Nos dirigeants ont raté tous les objectifs liés à la nature et à la faune qu’ils se sont fixés à la suite de la COP 10 – la 10e réunion de la conférence des parties à la Convention sur la diversité biologique – en 2010, bien que certains aient été partiellement atteints grâce au travail acharné des défenseurs de l’environnement sur le sol. Il y a un fort soutien public à l’action. En ce qui concerne spécifiquement les marchés d’espèces sauvages illégaux ou non réglementés, les habitants des pays ayant une longue tradition de ces marchés soutiennent massivement  leur fermeture pour des raisons de santé publique.

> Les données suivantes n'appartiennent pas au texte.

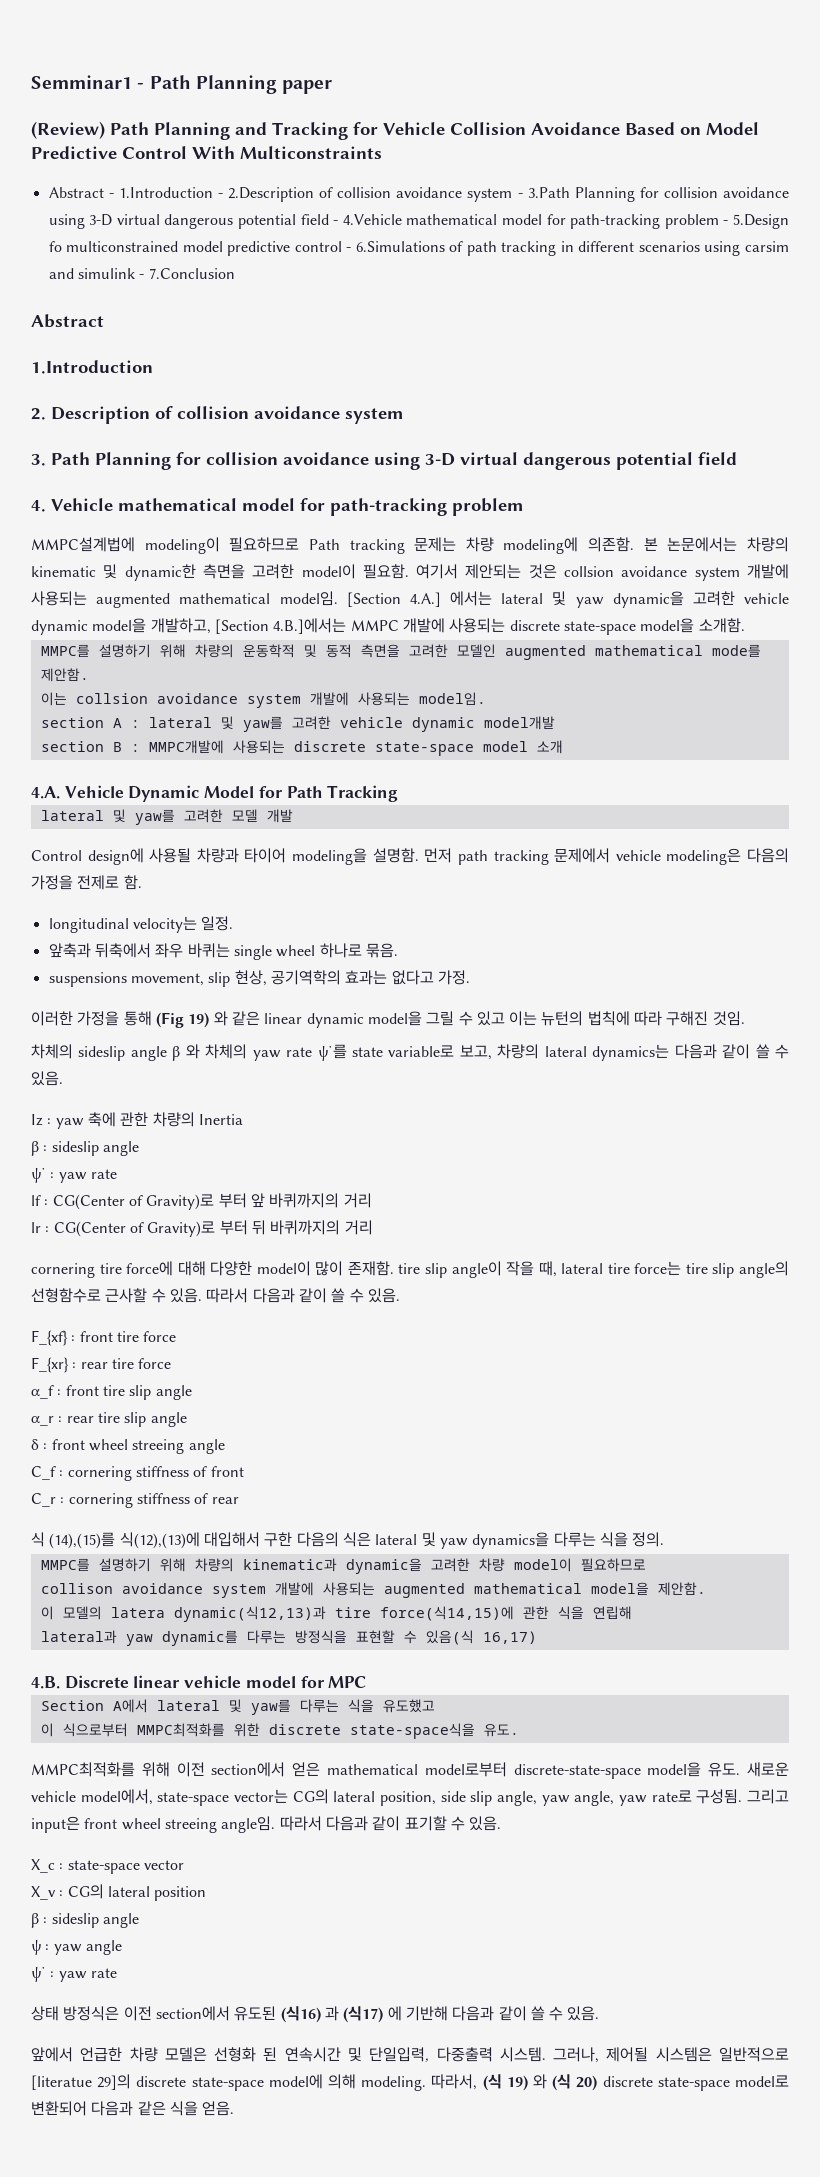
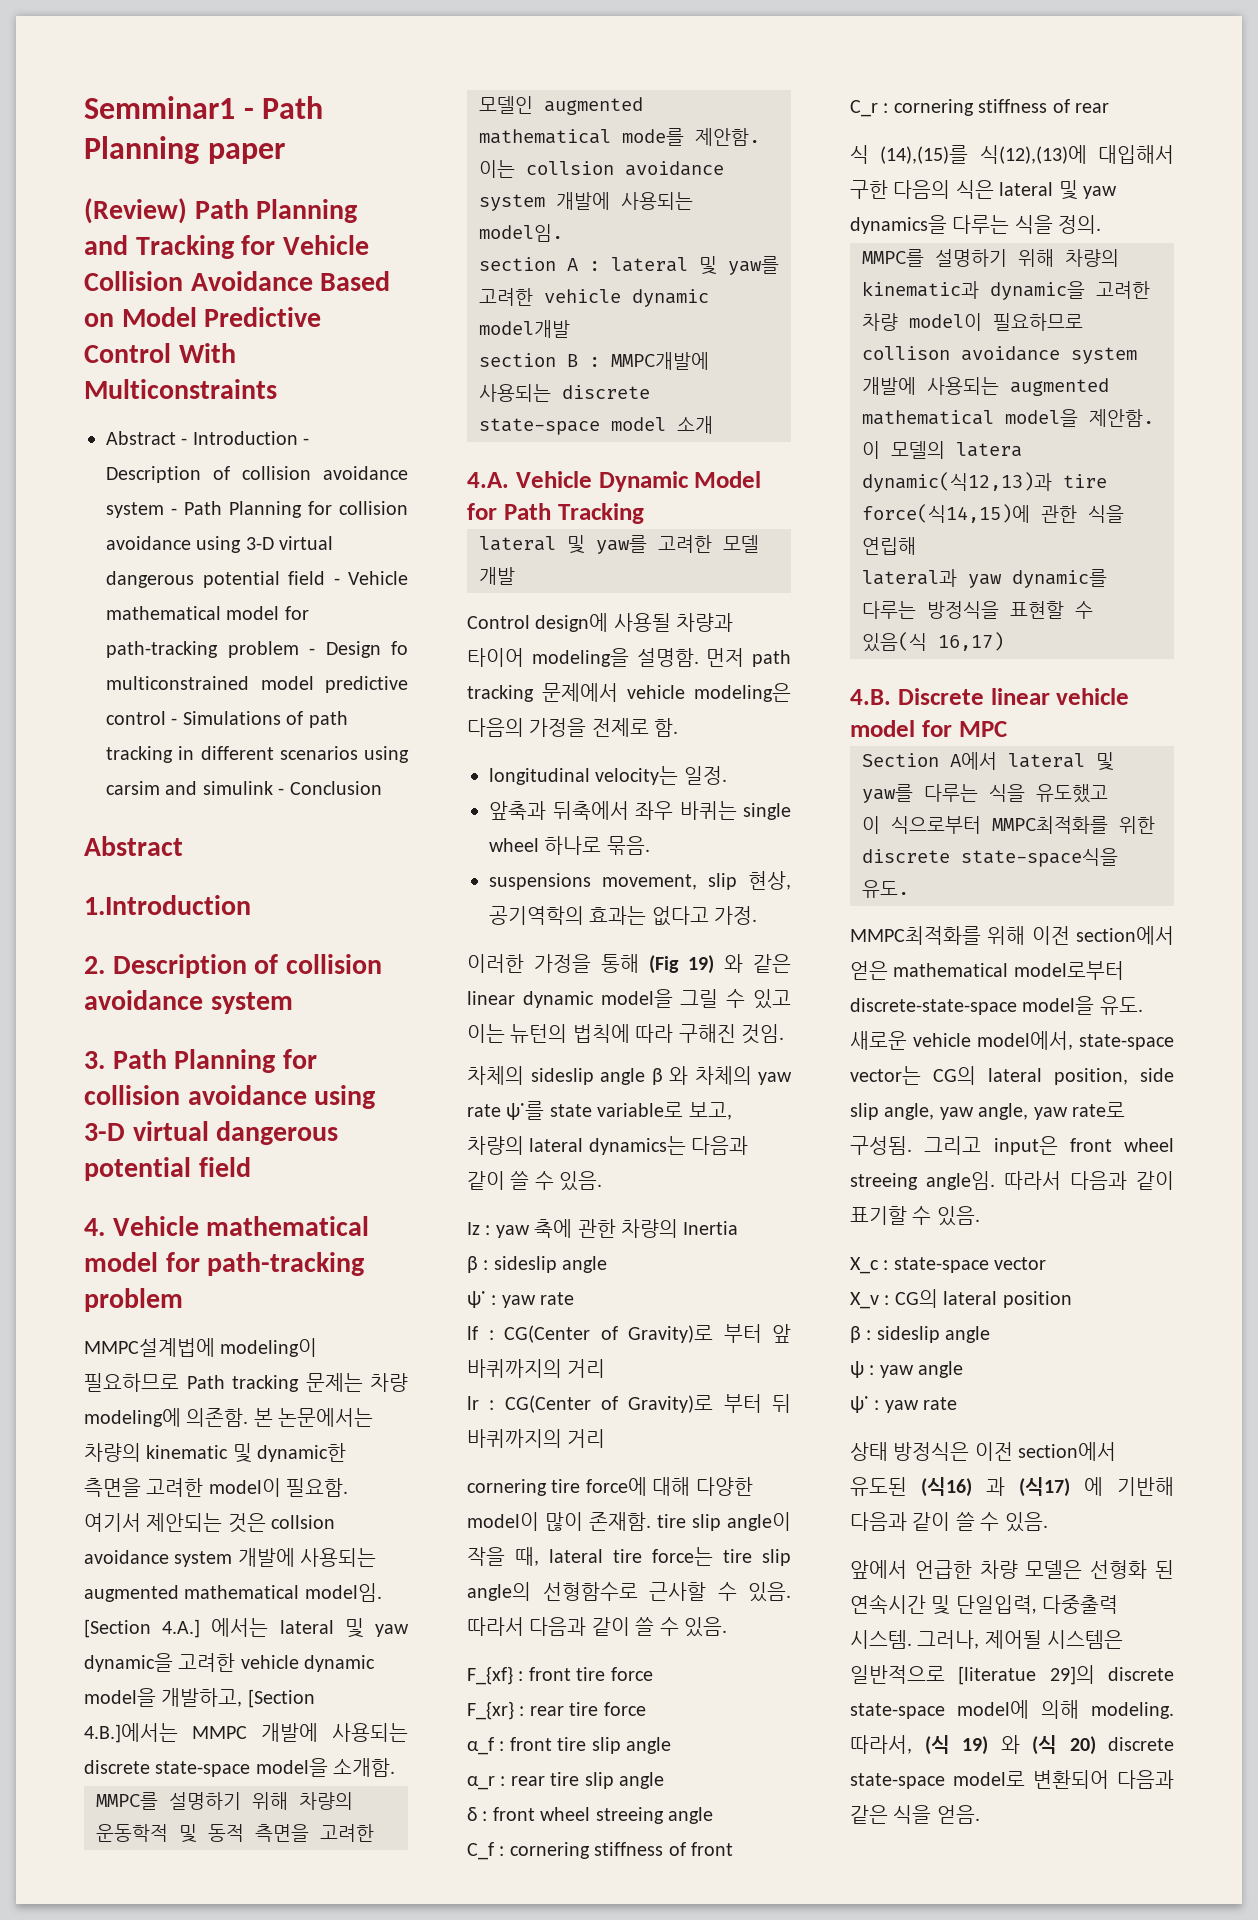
- Abstract - 1.Introduction - 2.Description of collision avoidance system - 3.Path Planning for collision avoidance using 3-D virtual dangerous potential field - 4.Vehicle mathematical model for path-tracking problem - 5.Design fo multiconstrained model predictive control - 6.Simulations of path tracking in different scenarios using carsim and simulink - 7.Conclusion
+ Abstract - Introduction - Description of collision avoidance system - Path Planning for collision avoidance using 3-D virtual dangerous potential field - Vehicle mathematical model for path-tracking problem - Design fo multiconstrained model predictive control - Simulations of path tracking in different scenarios using carsim and simulink - Conclusion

Lors des pourparlers sur la biodiversité de la COP 15 cette année – qui se dérouleront du 25 avril au 8 mai à Kunming, en Chine – les dirigeants mondiaux doivent s’entendre sur la prochaine série d’objectifs, et il est d’une importance vitale que ces discussions ne soient pas reléguées au rang de « petit frère » des pourparlers de la COP sur le climat à la Conférence des Nations Unies sur les  changements climatiques.

Les crises de la nature et du climat sont intimement liées et nous ne pouvons pas les résoudre indépendamment. La bonne nouvelle est qu’avec une action ambitieuse et concertée, nous pouvons non seulement éviter l’effondrement écologique, mais nous pouvons également permettre à un monde naturel prospère et spectaculaire – que nous soutenons et que nous soutenons – de revenir.

Le commerce dévastateur d’espèces sauvages peut être mis fin, de manière équitable et durable. Les forêts anciennes, les récifs coralliens, les prairies et les rivières peuvent récupérer si nous les laissons faire. Nous pouvons laisser derrière nous la spirale descendante des pertes d’espèces sauvages et de l’accélération de la dégradation du climat, en la remplaçant par une relation saine avec un monde naturel dynamique, nous protégeant  de la crise climatique.

Ce n’est pas une vision abstraite et utopique. C’est une chose tangible et réelle que nous pouvons avoir maintenant – tant que nous réinitialisons notre relation avec la nature.

Steve Trent

PDG et fondateur de la Environmental Justice Foundation.